Misaligned business priorities trigger security overpayments
A misalignment of organizational priorities can challenge CISOs, potentially leading to overpayments. This misalignment typically occurs when the strategic objectives and perspectives of different stakeholders, including senior leadership and various departments, do not align with the CISO’s cybersecurity priorities.
“When such misalignment occurs, it can result in disputes over budget allocation,” says Baird. CISOs may have to justify their budget requests in competition with other departments’ demands, potentially leading to compromises that may not adequately address the organization’s security needs, leading to ad hoc spending in response to security incidents or breaches.
“Organizations may allocate resources reactively to address immediate threats, often incurring premium costs. This reactive approach can strain the budget and may not provide a comprehensive and cost-effective long-term security strategy.”
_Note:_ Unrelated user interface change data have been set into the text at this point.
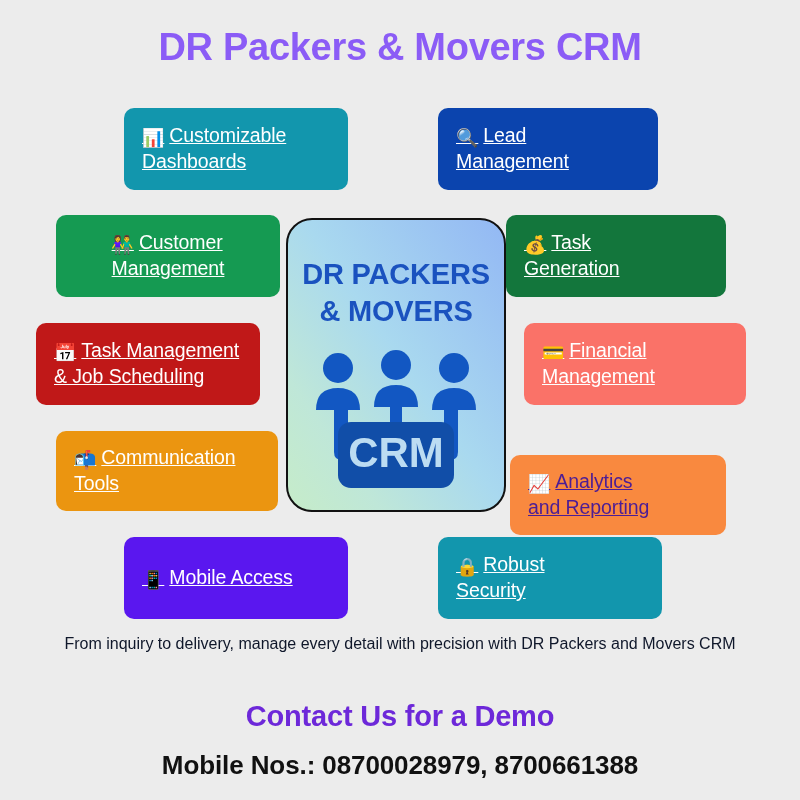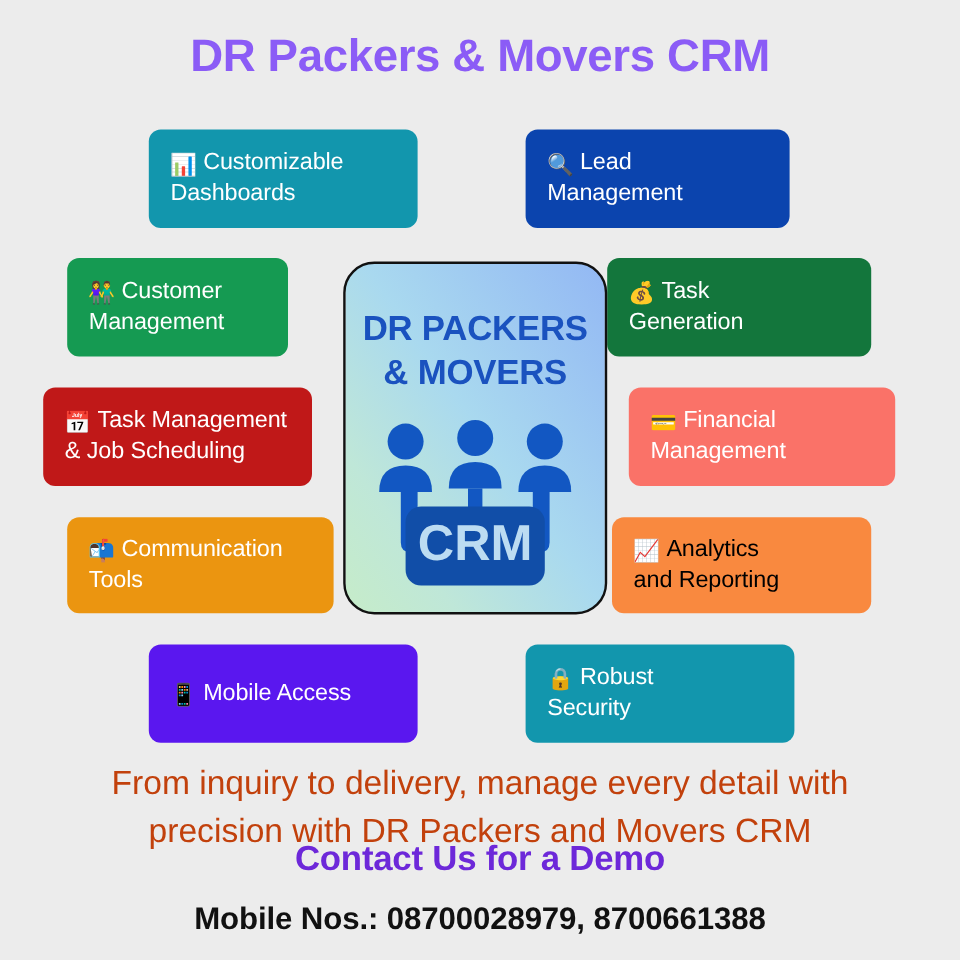"📊 Customizable" .card { text-decoration: none -> underline }
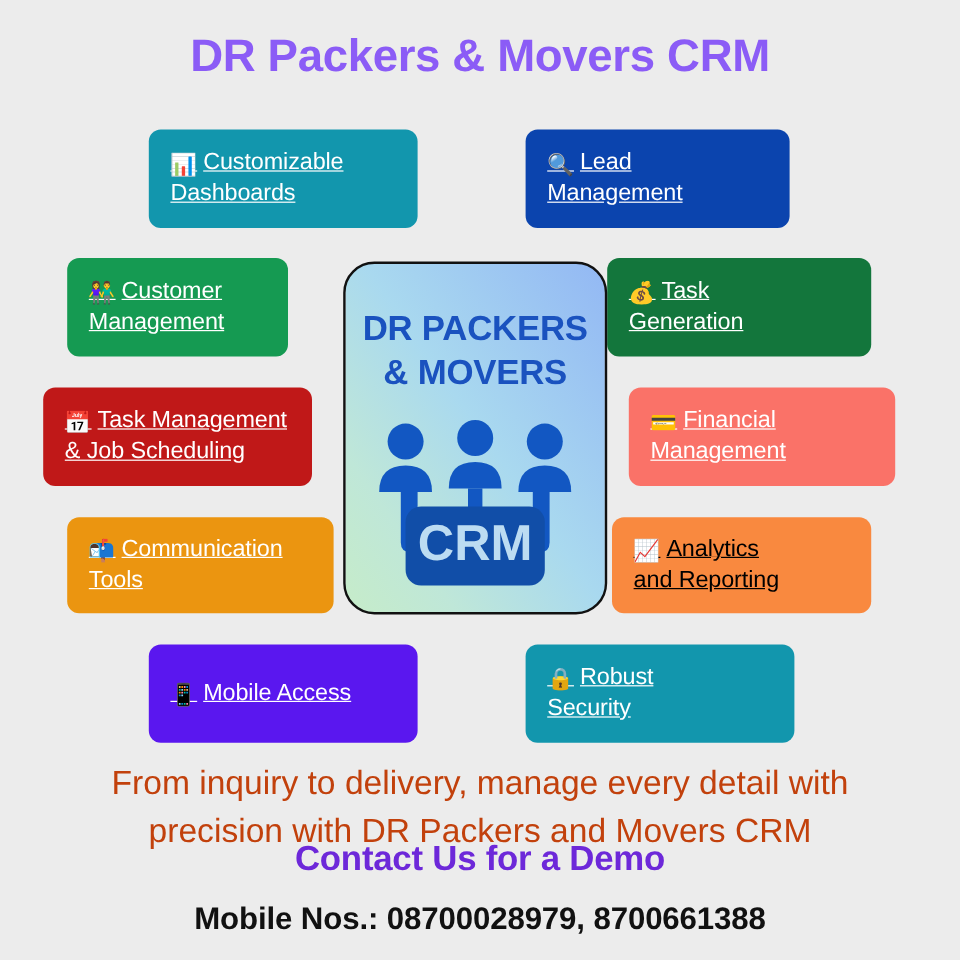"👫 Customer" .c-customer { justify-content: none -> center; width: 184px -> 224px }
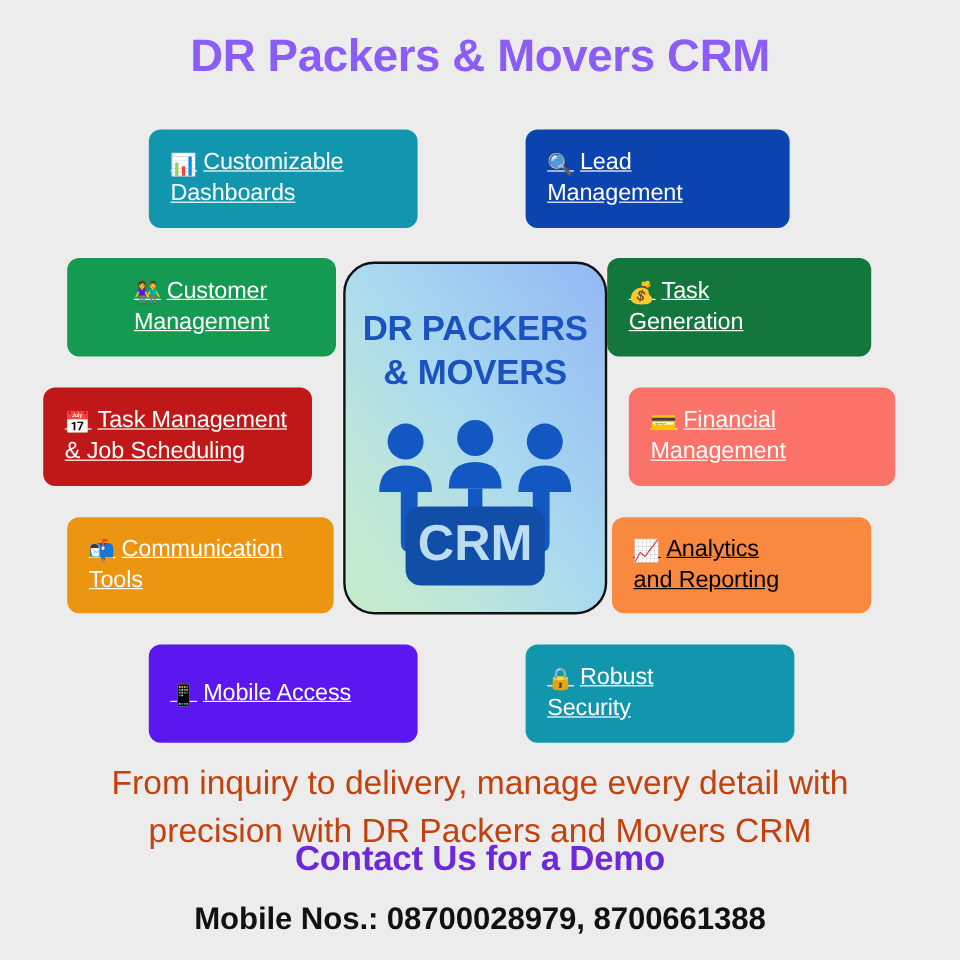"📈 Analytics" .card.dark-text { color: #000000 -> #4c1d95; margin-top: none -> 24px }
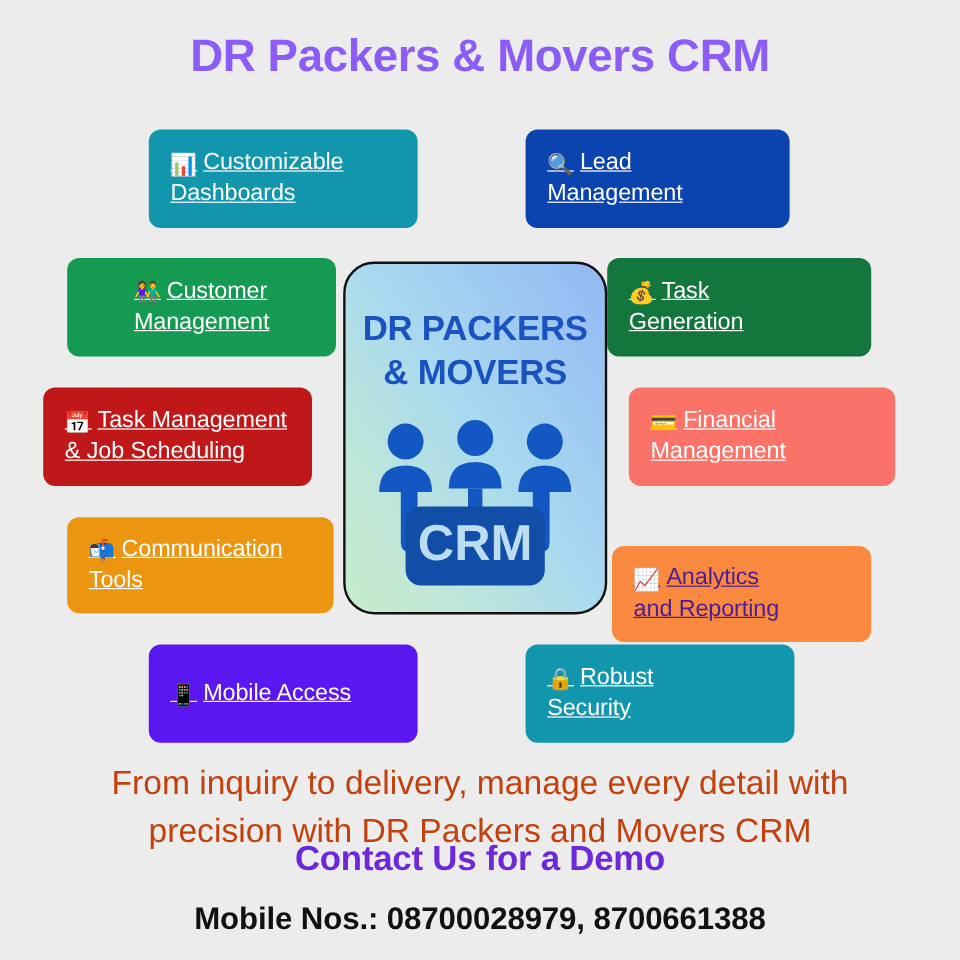"From inquiry to delivery, manage" .tagline { color: #c2410c -> #0f172a; font-size: 28px -> 16px }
Sometimes both companies and security leaders are short-sighted in this regard, taking the easiest path for a quarter, which may have neutral outcomes over a year, but catastrophic outcomes over a half-decade, says Manrod. “If we want to solve this problem, we all need to lean toward longer-term thinking.”
Of all the factors that have helped to make a lot of improvements to a security program, one of the most significant has been staying at the same company with the consistent and unwavering support of other leaders for a long time, allowing runway for sustained work on the difficult problems that often go unresolved, he adds. “Are any of us assured success? Not at all. That said, I would like to think we all strive to accomplish the most risk reduction possible, for every investment level.” CISOs need to align their security priorities with the organization’s strategic objectives and regularly evaluate the performance of security investments to ensure that resources are allocated efficiently and that security coverage plans are effective and cost-efficient.